“The Right Rehab” is the right guide to addiction and recovery from mental illness



“The Right Rehab – A Guide to Addiction and Mental Illness Recovery When Crisis Hits Your Family” by Walter Wolf (Rowman & Littlefield, 257 pages, in store November 15)

Self-help books can be found by the hundreds in bookstores. Some are not worth the paper they are printed on; others are so valuable that you should grab them as soon as you see them.

Walter Wolf’s “The Right Rehab” falls into the latter category. It provides a simple, easy-to-understand, and easy-to-follow, step-by-step process by which anyone can seek help for a loved one who is struggling with addiction or mental illness.

I wish this book was available when I needed that kind of advice years ago.

This is how Wolf begins Chapter 1: “If you are reading this because you or your family are in crisis due to drug / alcohol addiction and / or mental illness, you are probably living in the thousands. nightmares right now. Your first priority is to get the victim to a safe place, ensuring their immediate health and well-being, and then stabilizing you and your family. “

You may need to call 911, Wolf continues; if so, be sure to ask for an agent trained in crisis intervention. If drugs are involved, he suggests having Narcan – “today’s fire extinguisher” – on hand and ready to apply CPR if necessary until emergency personnel arrive. .

Wolf includes checklists of information one should have available in times of crisis: age, address, names and phone numbers, social security number, addiction status, number of dependents, if the victim is in the service or a veteran, employment status, insurance status.

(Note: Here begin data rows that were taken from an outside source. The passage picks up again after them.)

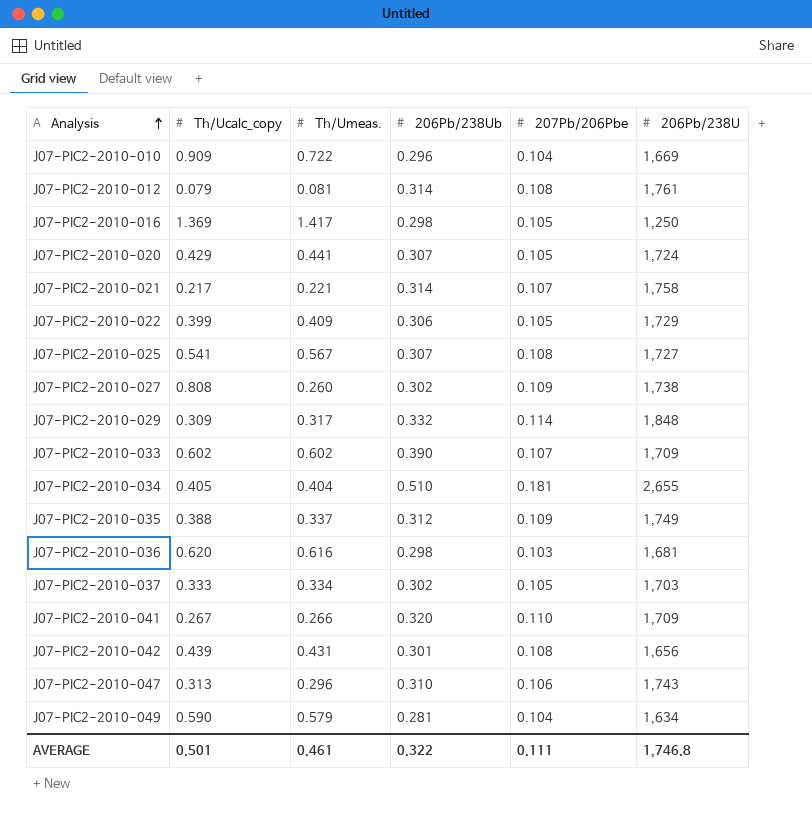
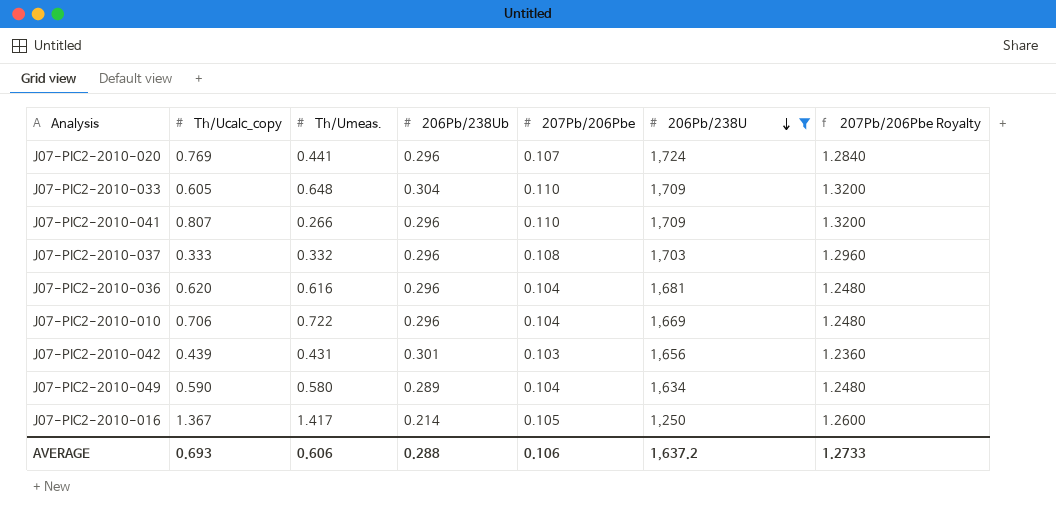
filter: none -> 206Pb/238U <= 1,724
row order: Analysis ascending -> 206Pb/238U descending
column 207Pb/206Pbe Royalty | formula: none -> [207Pb/206Pbe] * 12
J07-PIC2-2010-020 | Th/Ucalc_copy: 0.429 -> 0.769
J07-PIC2-2010-020 | 206Pb/238Ub: 0.307 -> 0.296
J07-PIC2-2010-020 | 207Pb/206Pbe: 0.105 -> 0.107
J07-PIC2-2010-033 | Th/Ucalc_copy: 0.602 -> 0.605
J07-PIC2-2010-033 | Th/Umeas.: 0.602 -> 0.648
J07-PIC2-2010-033 | 206Pb/238Ub: 0.390 -> 0.304
J07-PIC2-2010-033 | 207Pb/206Pbe: 0.107 -> 0.110
J07-PIC2-2010-041 | Th/Ucalc_copy: 0.267 -> 0.807
J07-PIC2-2010-041 | 206Pb/238Ub: 0.320 -> 0.296
J07-PIC2-2010-037 | Th/Umeas.: 0.334 -> 0.332
J07-PIC2-2010-037 | 206Pb/238Ub: 0.302 -> 0.296
J07-PIC2-2010-037 | 207Pb/206Pbe: 0.105 -> 0.108
J07-PIC2-2010-036 | 206Pb/238Ub: 0.298 -> 0.296
J07-PIC2-2010-036 | 207Pb/206Pbe: 0.103 -> 0.104
J07-PIC2-2010-010 | Th/Ucalc_copy: 0.909 -> 0.706
J07-PIC2-2010-042 | 207Pb/206Pbe: 0.108 -> 0.103
J07-PIC2-2010-049 | Th/Umeas.: 0.579 -> 0.580
J07-PIC2-2010-049 | 206Pb/238Ub: 0.281 -> 0.289
J07-PIC2-2010-016 | Th/Ucalc_copy: 1.369 -> 1.367
J07-PIC2-2010-016 | 206Pb/238Ub: 0.298 -> 0.214
AVERAGE | Th/Ucalc_copy: 0.501 -> 0.693
AVERAGE | Th/Umeas.: 0.461 -> 0.606
AVERAGE | 206Pb/238Ub: 0.322 -> 0.288
AVERAGE | 207Pb/206Pbe: 0.111 -> 0.106
AVERAGE | 206Pb/238U: 1,746.8 -> 1,637.2

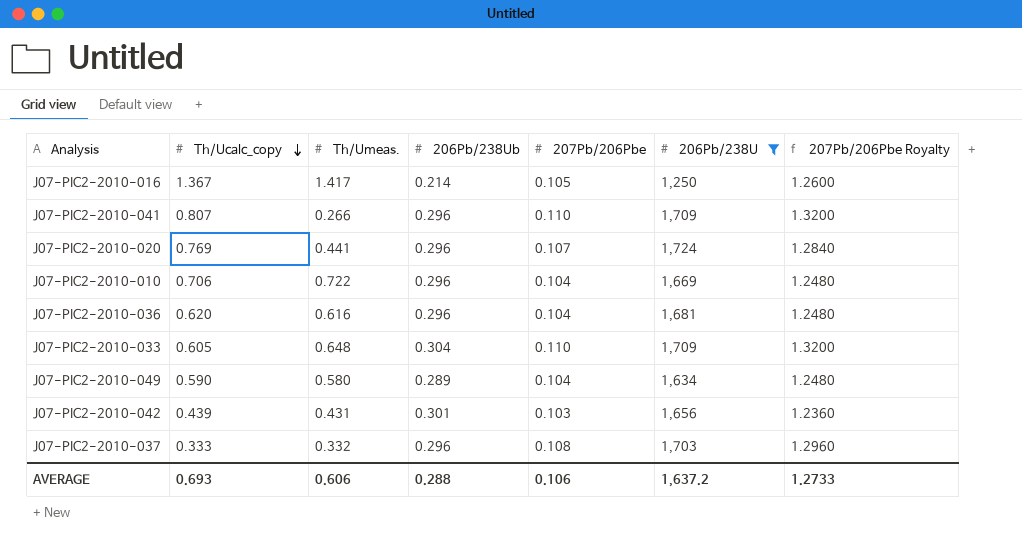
row order: 206Pb/238U descending -> Th/Ucalc_copy descending

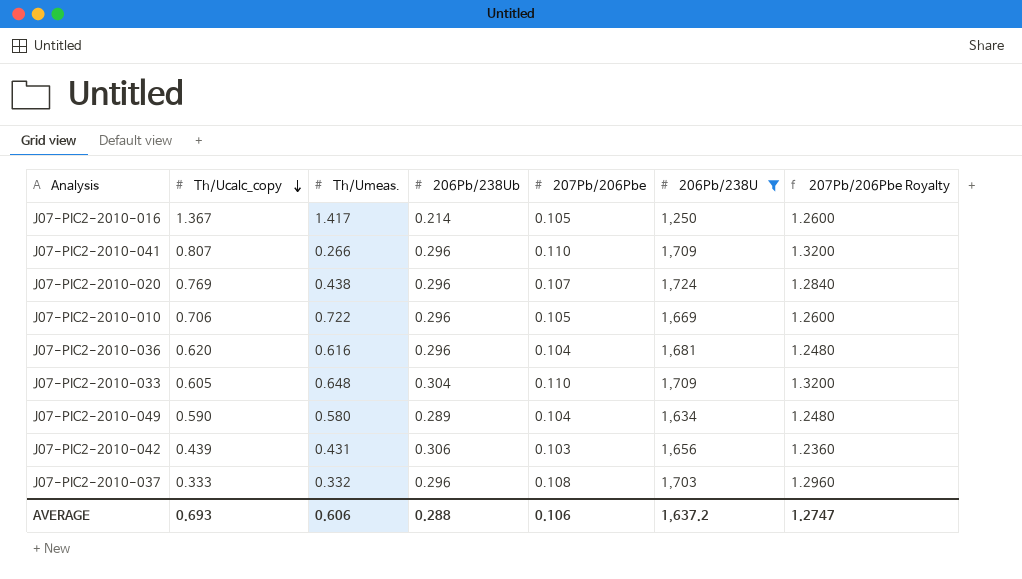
J07-PIC2-2010-020 | Th/Umeas.: 0.441 -> 0.438
J07-PIC2-2010-010 | 207Pb/206Pbe: 0.104 -> 0.105
J07-PIC2-2010-010 | 207Pb/206Pbe Royalty: 1.2480 -> 1.2600
J07-PIC2-2010-042 | 206Pb/238Ub: 0.301 -> 0.306
AVERAGE | 207Pb/206Pbe Royalty: 1.2733 -> 1.2747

If it is drugs, he provides another checklist. And one on individual and family medical history. And a checklist of various legal issues as well. And what if a lawyer is needed. What if treatment is the next step.

The second chapter deals with treatment and explains what drug addiction is and how it is caused; physical dependence, treatment of substance use disorders; how it is diagnosed; whether the treatment should be outpatient or inpatient; the many addictions treated; mental disorders; treat addiction; and evidence-based treatment and other treatment techniques.

Wolf then discusses the search for rehabilitation tailored to the patient’s needs. This is extremely important, he notes, because poor rehabilitation will be a waste of time and money. It includes the types of rehabilitation to avoid, especially those designed to separate you from your money rather than focusing on the patient’s well-being.

It then provides a long, long list of questions to ask that will help determine whether the rehab in question is, firstly, legitimate, and second, the right kind to deliver the most benefit for the money spent.

These three chapters alone make the book worth it, but Wolf is not finished. He discusses finding the right plan to meet the needs of the individual. “There is no one plan that works for everyone,” he says, before describing the myriad of alternatives available.

Then it explains how to get treatment and the options available to help pay for it.

For those who are intimidated by the full chapters filled with information and checklists, Wolf stops at Chapter Seven to provide a “summary of what you need to know now-now.” This is essentially an overview of the previous six chapters, gathered in one place for quick reference and easy understanding.

Wolf concludes the book with a chapter on what he sees as problems with the system and a “prescription for a healthier population and continued economic expansion.” Readers may wish to draw the attention of elected officials to these proposals.

The rest of the book has notes, a bibliography, and an index, so it’s not as long as some panicked readers might fear.

“The Right Rehab” includes complimentary testimonials from experts in the field as well as clients that Wolf has helped. But all you need to do to recognize the value yourself is pick up the book and start reading, especially if you have someone in your life who is suffering from addiction and / or mental illness.

This is a self-help book that leaves everyone else in the dust.